* **Directions for this task**
Nothing outside the lines below from the one containing "align-items: flex-start ->" through the one containing "text: Editing ->" is to be printed; print those exactly, ends included, and drop the pictures.

* **Supplied records**
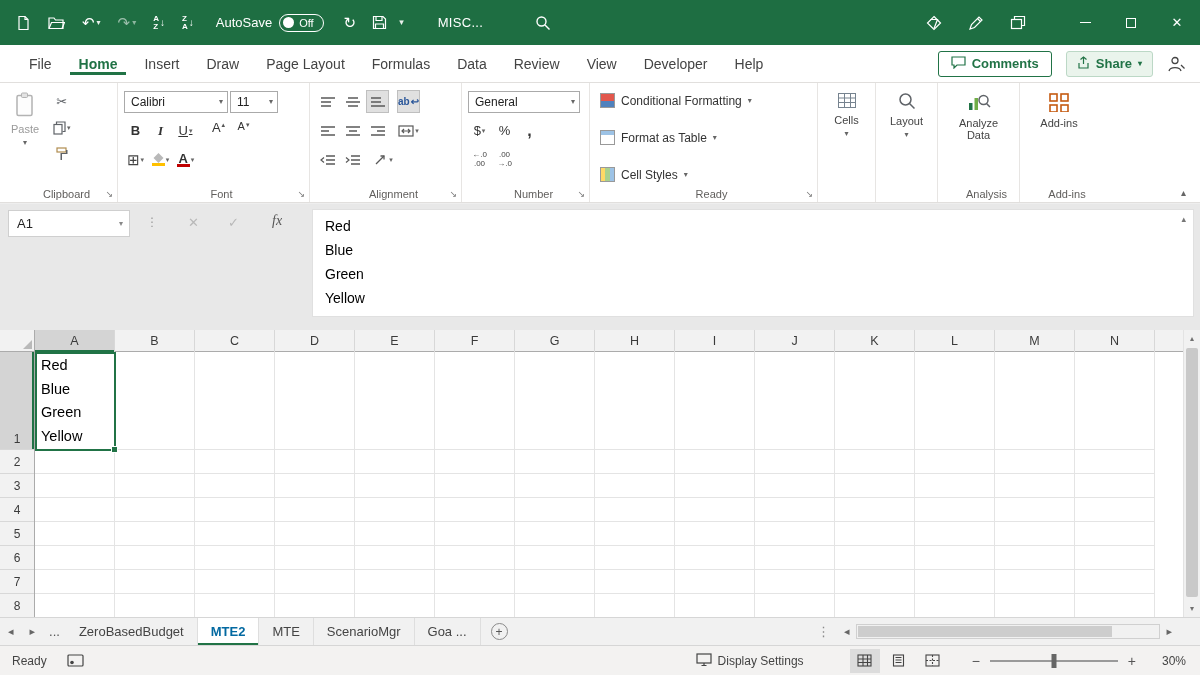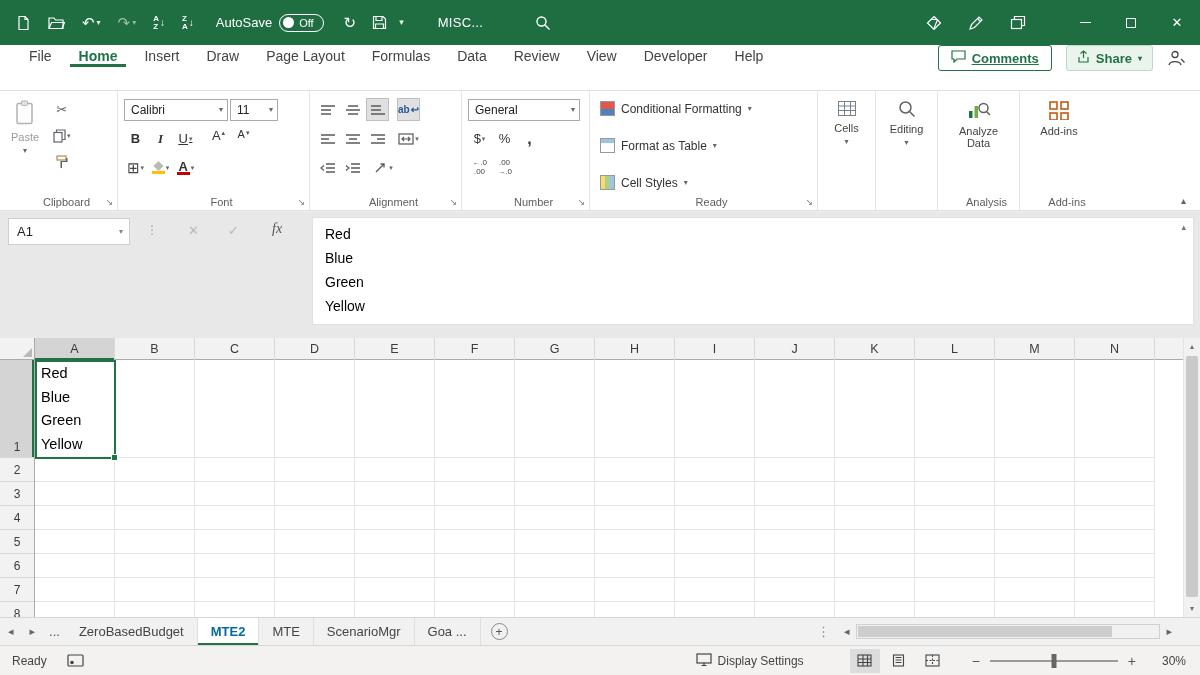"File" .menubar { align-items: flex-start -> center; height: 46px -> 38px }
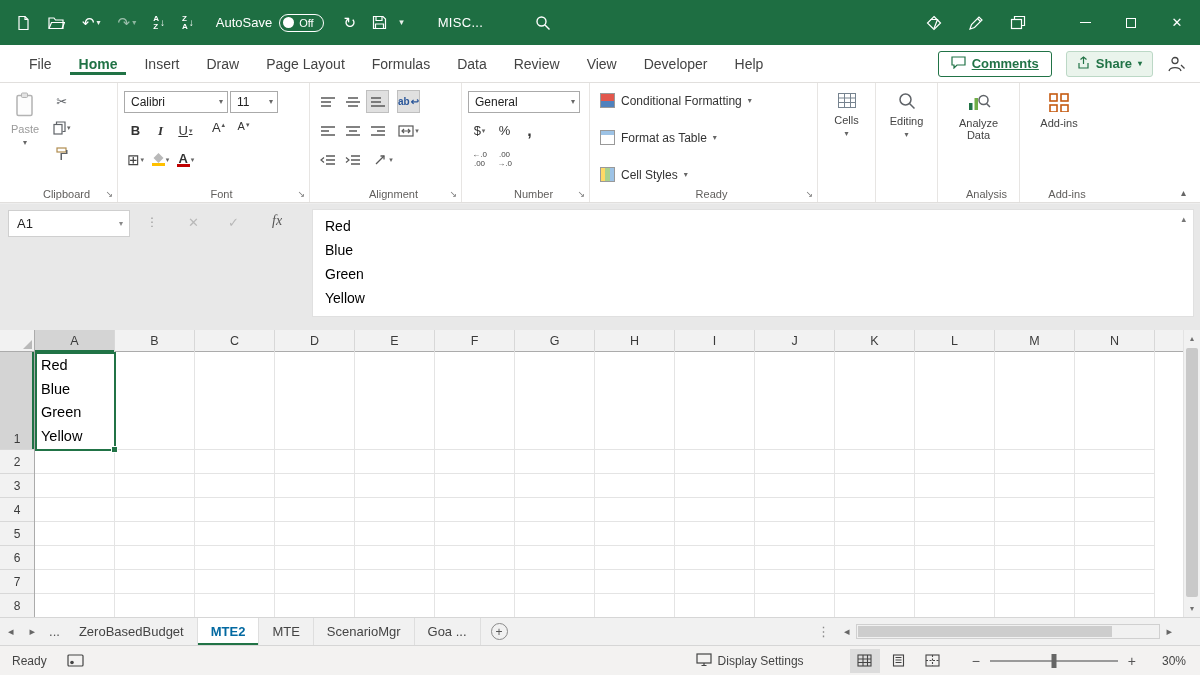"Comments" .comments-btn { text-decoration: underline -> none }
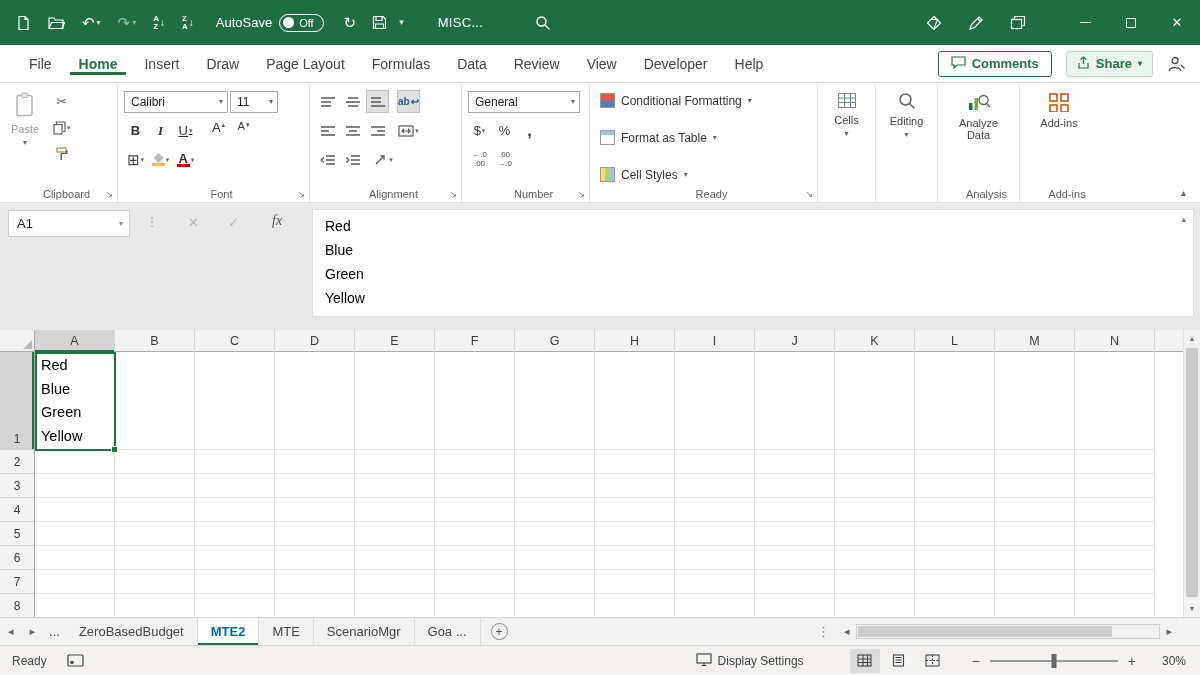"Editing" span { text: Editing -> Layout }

--

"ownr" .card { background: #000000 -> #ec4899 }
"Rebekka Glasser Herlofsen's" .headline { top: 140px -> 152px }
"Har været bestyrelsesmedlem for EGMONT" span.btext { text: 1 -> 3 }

---

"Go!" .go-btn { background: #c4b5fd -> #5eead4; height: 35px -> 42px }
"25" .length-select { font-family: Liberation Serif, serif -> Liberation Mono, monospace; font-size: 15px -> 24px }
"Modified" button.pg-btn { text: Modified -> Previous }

* **Finished exercise**
"File" .menubar { align-items: flex-start -> center; height: 46px -> 38px }
"Comments" .comments-btn { text-decoration: underline -> none }
"Editing" span { text: Editing -> Layout }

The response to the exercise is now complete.